Make util for applications
Project description
MAKE IT!
GNU Make for applications.
- Extensible execution model language
- Expressive and concise task description language
- Task are not deferred to remote
- Build-in async support
Rationale
Rethinking of Doit package.
Similar libraries -- what's different
See Luigi, Airflow, doit.
Main concepts
Two main concepts of the library are Task and Artifact. A task depends on artifacts and produces artifacts.
The use of artifacts is twofold. First, artifacts are used to build a graph (DAG) of the execution. On the other side, artifacts' fingerprints (i.e., md5) are used to define weather task should be run or not.
Task definition
The simplest way to define a task is to derive a dataclass class from makeit.DataclassTask
and implement method execute
, as in the example below.
The class makeit.DataclassTask closely interweaves with the standard dataclasses library, allowing users to benefit from a rich dataclasses support from IDEs.

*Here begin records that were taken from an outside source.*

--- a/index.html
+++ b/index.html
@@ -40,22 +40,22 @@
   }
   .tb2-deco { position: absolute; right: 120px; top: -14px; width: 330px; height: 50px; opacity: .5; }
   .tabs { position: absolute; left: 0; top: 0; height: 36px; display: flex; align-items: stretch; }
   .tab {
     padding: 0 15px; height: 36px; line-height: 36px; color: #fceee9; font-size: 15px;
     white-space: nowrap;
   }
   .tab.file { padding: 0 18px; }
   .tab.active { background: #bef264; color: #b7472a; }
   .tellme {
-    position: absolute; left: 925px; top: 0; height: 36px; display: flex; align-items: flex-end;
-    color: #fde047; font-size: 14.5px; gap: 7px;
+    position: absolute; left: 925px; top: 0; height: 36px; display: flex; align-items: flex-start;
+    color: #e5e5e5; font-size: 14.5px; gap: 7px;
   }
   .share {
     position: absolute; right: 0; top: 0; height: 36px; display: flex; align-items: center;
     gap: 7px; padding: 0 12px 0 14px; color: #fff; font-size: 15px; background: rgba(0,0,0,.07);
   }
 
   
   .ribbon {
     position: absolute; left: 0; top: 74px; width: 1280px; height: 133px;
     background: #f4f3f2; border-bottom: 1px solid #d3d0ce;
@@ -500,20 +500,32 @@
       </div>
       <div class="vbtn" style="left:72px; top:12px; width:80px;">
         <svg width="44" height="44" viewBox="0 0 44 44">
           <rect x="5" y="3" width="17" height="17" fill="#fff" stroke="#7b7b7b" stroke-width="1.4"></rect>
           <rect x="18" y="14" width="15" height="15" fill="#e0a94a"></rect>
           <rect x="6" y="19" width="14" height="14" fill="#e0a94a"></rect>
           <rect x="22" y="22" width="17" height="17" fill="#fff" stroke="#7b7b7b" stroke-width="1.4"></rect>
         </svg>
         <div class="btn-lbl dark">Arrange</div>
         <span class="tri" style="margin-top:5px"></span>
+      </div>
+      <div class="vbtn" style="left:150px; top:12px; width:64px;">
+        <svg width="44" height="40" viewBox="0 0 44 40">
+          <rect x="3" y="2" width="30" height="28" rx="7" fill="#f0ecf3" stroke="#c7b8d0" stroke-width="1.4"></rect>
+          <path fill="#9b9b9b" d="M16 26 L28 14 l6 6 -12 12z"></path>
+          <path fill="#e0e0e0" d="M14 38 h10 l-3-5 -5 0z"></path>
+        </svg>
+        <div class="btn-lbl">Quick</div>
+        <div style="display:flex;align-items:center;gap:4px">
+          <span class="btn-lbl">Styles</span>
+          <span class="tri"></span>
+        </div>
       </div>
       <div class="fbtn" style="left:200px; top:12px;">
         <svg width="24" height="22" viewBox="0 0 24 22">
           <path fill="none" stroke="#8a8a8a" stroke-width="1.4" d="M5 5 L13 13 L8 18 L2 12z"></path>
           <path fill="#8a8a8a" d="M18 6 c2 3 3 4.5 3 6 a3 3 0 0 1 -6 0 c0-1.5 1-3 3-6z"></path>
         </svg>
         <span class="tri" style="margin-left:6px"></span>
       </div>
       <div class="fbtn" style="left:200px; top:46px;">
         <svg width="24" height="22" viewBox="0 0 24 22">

One implicit dependency is the source code if a task (obtained by inspect.getsource(task.class)), if variable DataclassTask.depends_on_source_code_of_self is set (it is set by default). However, this is not available in the environments like Jupyter.
import dataclasses
from makeit import File, Dependency, Target, DataclassTask
from pathlib import Path
@dataclasses.dataclass
class Process(DataclassTask): # derive from DataclassTask -- this adds required and additional functions like dependencies, ...

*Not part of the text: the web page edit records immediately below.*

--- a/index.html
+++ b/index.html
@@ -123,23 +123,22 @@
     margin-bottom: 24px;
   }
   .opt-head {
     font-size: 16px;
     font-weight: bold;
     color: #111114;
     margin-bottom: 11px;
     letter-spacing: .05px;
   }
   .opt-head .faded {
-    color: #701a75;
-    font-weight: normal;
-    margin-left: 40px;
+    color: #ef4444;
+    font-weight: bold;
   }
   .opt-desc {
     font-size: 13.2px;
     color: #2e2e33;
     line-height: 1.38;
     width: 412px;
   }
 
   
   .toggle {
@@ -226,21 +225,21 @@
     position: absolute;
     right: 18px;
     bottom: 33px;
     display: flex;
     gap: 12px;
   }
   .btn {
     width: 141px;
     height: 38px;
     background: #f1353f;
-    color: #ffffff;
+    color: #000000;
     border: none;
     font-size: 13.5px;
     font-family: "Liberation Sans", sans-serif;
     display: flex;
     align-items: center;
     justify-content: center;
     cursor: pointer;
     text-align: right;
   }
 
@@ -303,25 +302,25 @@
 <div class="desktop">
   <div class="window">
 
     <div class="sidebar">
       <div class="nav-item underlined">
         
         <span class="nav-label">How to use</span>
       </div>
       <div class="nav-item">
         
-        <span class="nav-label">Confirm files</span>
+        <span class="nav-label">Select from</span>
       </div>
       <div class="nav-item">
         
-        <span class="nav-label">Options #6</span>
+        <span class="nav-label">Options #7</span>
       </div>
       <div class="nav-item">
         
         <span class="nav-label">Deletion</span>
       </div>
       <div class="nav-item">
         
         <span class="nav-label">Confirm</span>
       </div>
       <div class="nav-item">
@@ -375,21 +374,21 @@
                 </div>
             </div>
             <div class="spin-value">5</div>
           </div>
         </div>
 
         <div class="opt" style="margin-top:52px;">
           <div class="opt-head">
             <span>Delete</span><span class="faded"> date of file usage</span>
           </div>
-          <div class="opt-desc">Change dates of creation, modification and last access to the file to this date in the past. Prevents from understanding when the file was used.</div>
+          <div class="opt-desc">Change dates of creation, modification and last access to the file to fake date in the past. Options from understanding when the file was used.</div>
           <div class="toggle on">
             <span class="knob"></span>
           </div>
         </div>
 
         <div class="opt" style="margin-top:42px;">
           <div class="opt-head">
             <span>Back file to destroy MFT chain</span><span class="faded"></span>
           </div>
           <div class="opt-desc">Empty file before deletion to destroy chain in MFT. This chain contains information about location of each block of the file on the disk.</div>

input_1: Path | Dependency # this is a file dependency
input_2: Path | Dependency # many dependencies are possible
many_files: list[Path] | Dependency # and even list of dependencies allowed
parameter: float # this is a parameter -- not a dependency or a target
# however, it is used in label() method (via dataclasses method __str__),
# therefore it helps to parametrize tasks.
# See also method DataclassTask.md5 -- it is helpful for creating unique target names.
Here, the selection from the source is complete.